> [Required work] An exact copy of every record is needed, with all pictures omitted.

────────────────────────────────────────

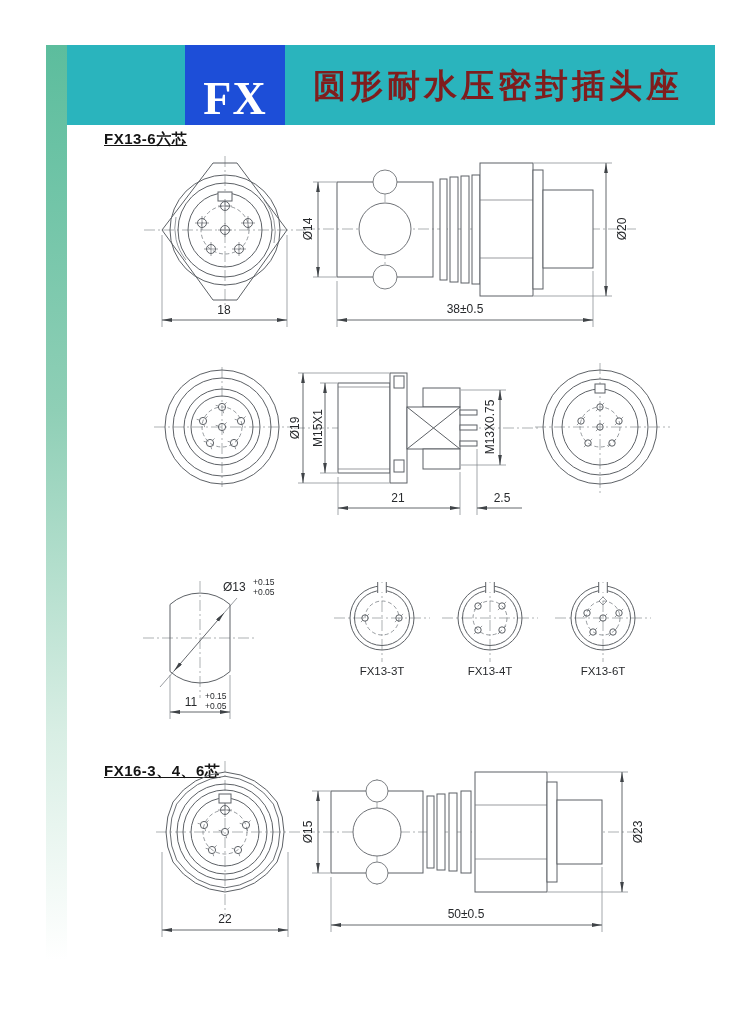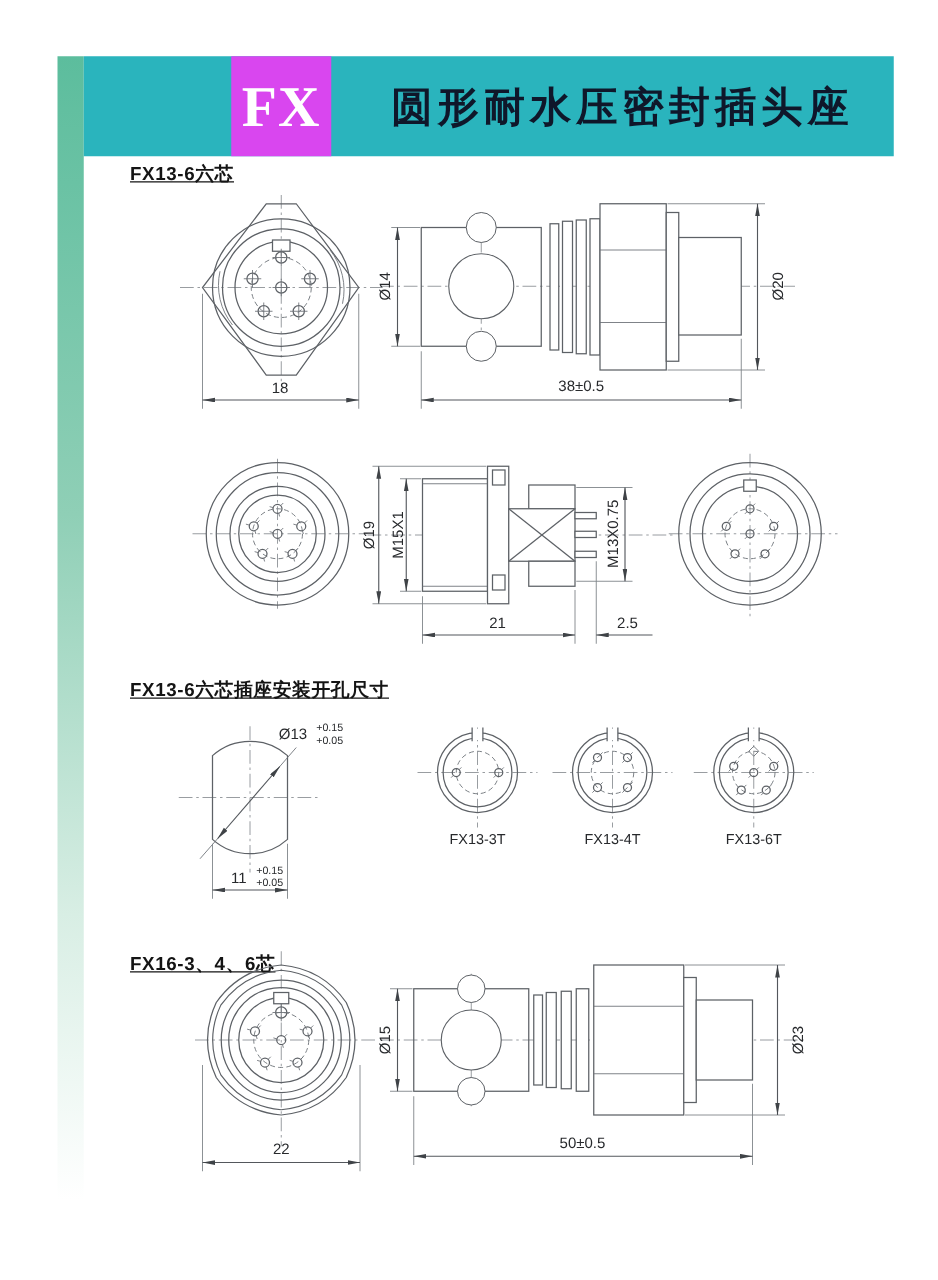"FX" #series-box { align-items: center -> flex-end; background: #d946ef -> #1d4ed8; width: 80px -> 100px }
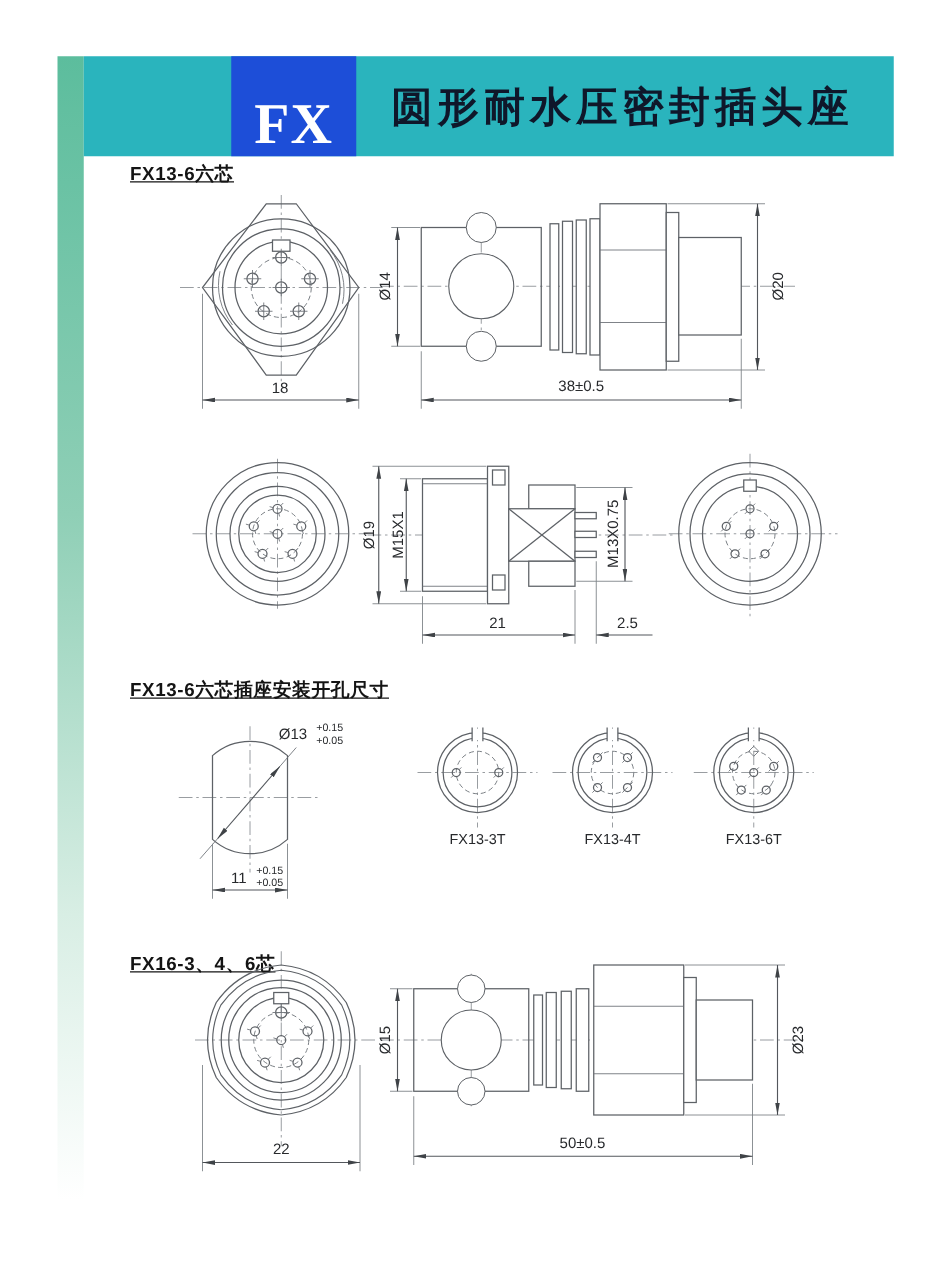"圆形耐水压密封插头座" #page-title { color: #0f172a -> #7f1d1d }
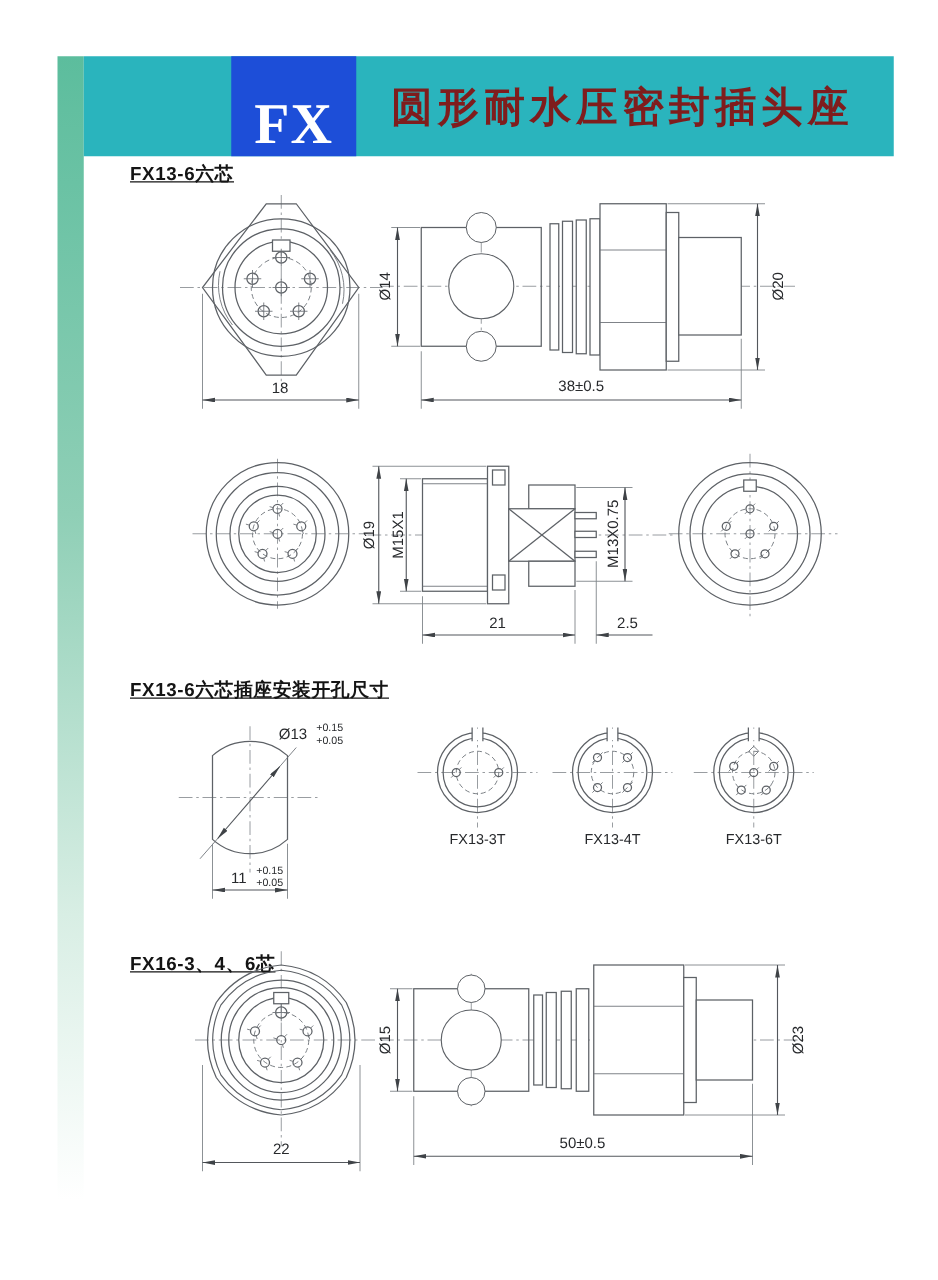"FX13-6六芯插座安装开孔尺寸" div.sec { html: <div>FX13-6六芯插座安装开孔尺寸</div> -> none }
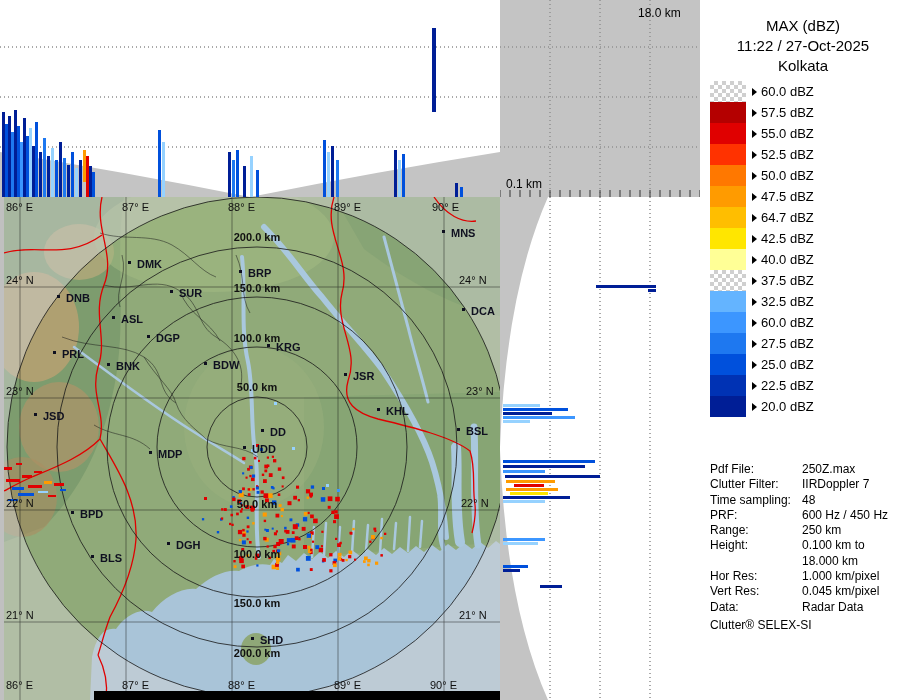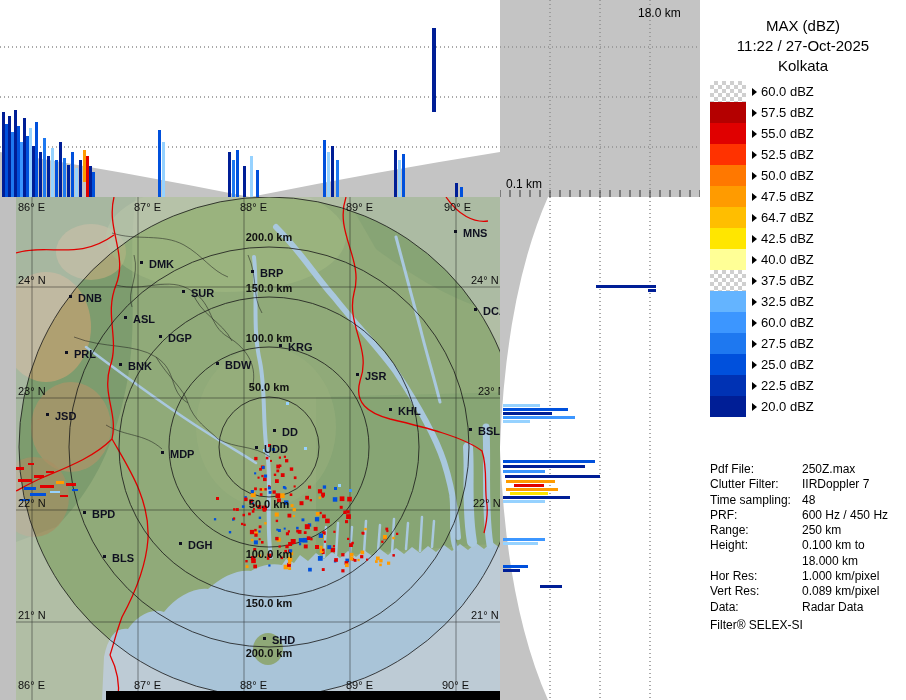"86° E" #map-panel { left: 16px -> 4px }
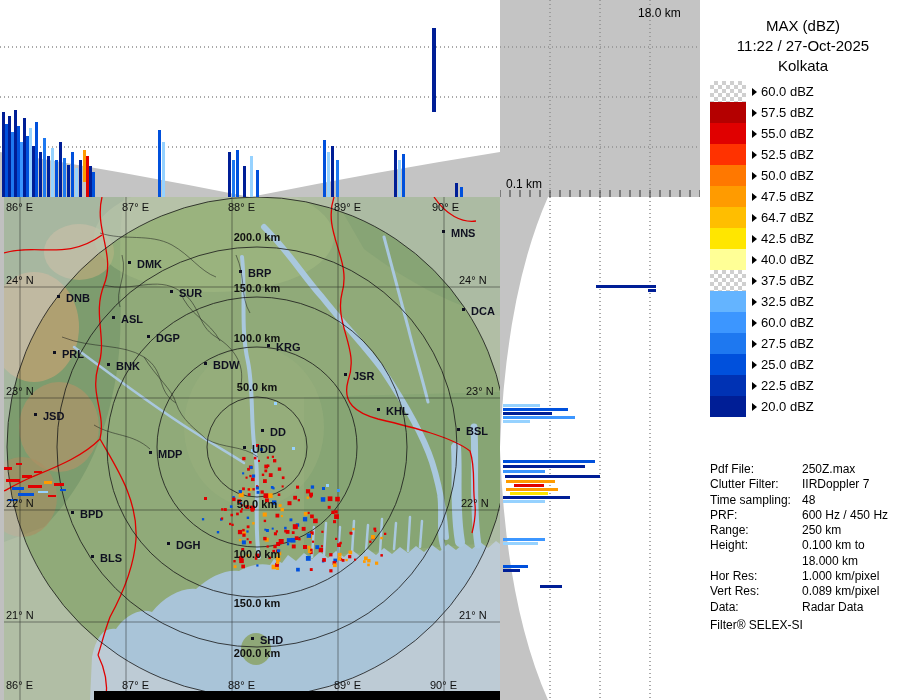"0.089 km/pixel" span.info-value { text: 0.089 -> 0.045 }
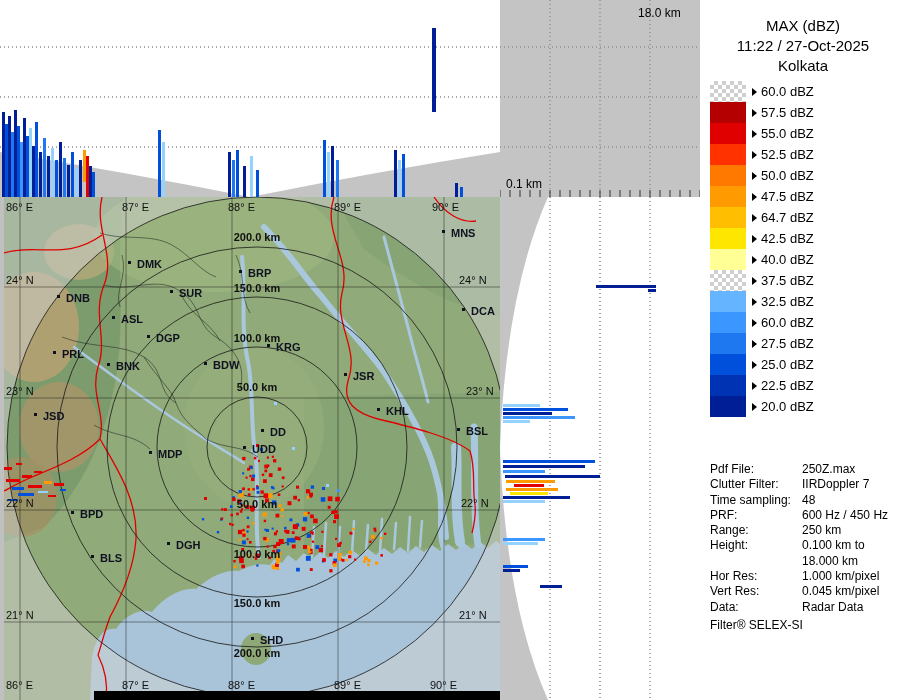"Filter® SELEX-SI" div { text: Filter -> Clutter }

────────────────────────────────────────

> [Answer to this task]
"FX" #series-box { align-items: center -> flex-end; background: #d946ef -> #1d4ed8; width: 80px -> 100px }
"圆形耐水压密封插头座" #page-title { color: #0f172a -> #7f1d1d }
"FX13-6六芯插座安装开孔尺寸" div.sec { html: <div>FX13-6六芯插座安装开孔尺寸</div> -> none }
"86° E" #map-panel { left: 16px -> 4px }
"0.089 km/pixel" span.info-value { text: 0.089 -> 0.045 }
"Filter® SELEX-SI" div { text: Filter -> Clutter }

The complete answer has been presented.